兵庫発「業務スーパー」拡大 常識破りの店舗運営はこちら

ウェブ連載「業務スーパーを創った男 沼田昭二氏独占インタビュー」はこちら

神戸物産・沼田博和社長インタビュー動画はこちら

 「業務スーパー」と神戸物産 1985年設立。2001年、神戸物産に社名変更。00年3月、兵庫県三木市に「業務スーパー」1号店。フランチャイズ方式で、20年末時点で宮崎県を除く全国46都道府県に計896店舗。
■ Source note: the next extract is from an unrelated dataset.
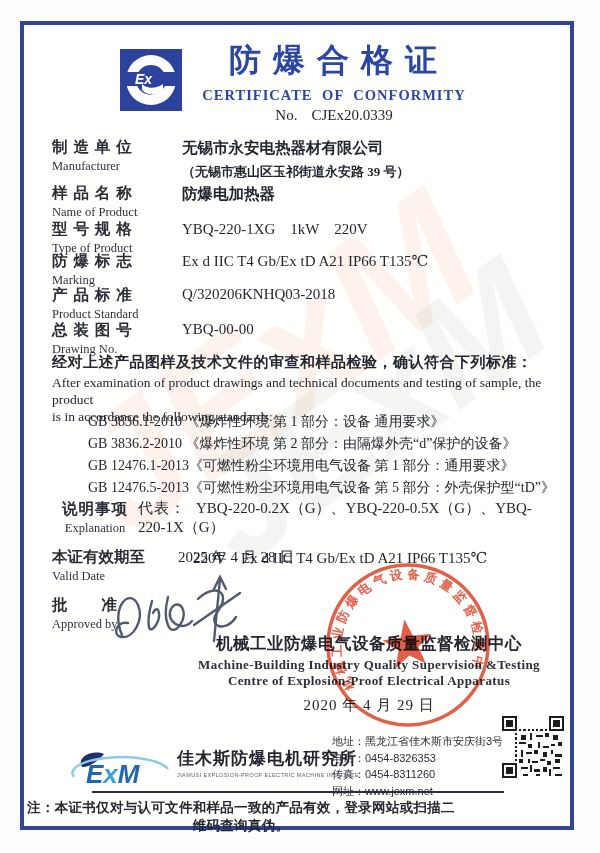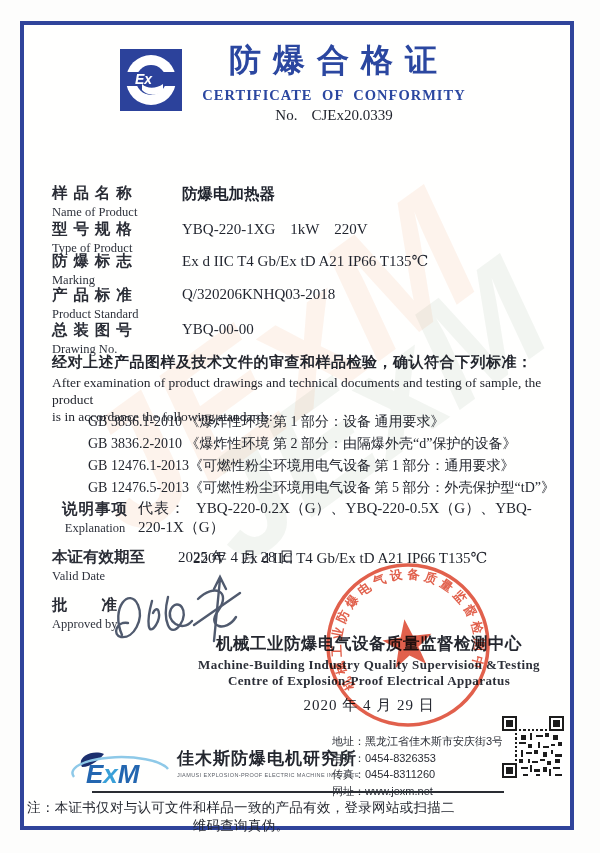"制 造 单 位" div.row { html: none -> <div> <div> <div>制 造 单 位</div> <div>Manufacturer</div> </div> <div><span>无锡市永安电热器材有限公司</span> <div>（无锡市惠山区玉祁街道永安路 39 号）</div></div> </div> }
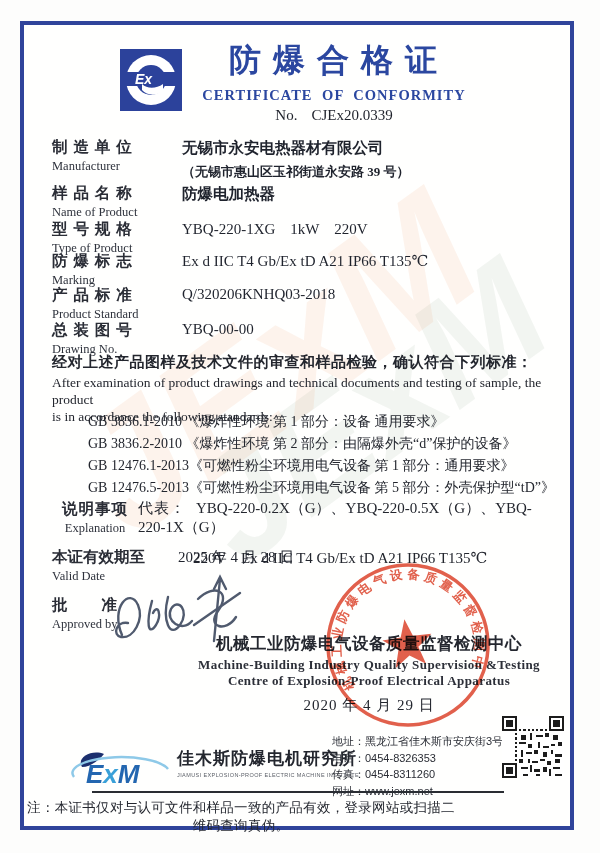"注：本证书仅对与认可文件和样品一致的产品有效，登录网站或扫描二维码查询真伪。" .note { font-weight: normal -> bold }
神戸物産が国内メーカーから仕入れた商品と、国内23カ所の自社工場や海外の協力工場で製造したプライベートブランド(PB)商品を供給。東証1部上場。20年10月期連結決算で売上高が初めて3千億円を超え、利益とともに過去最高を更新。資本金6400万円。従業員数1372人(20年10月末現在、グループ会社含む)。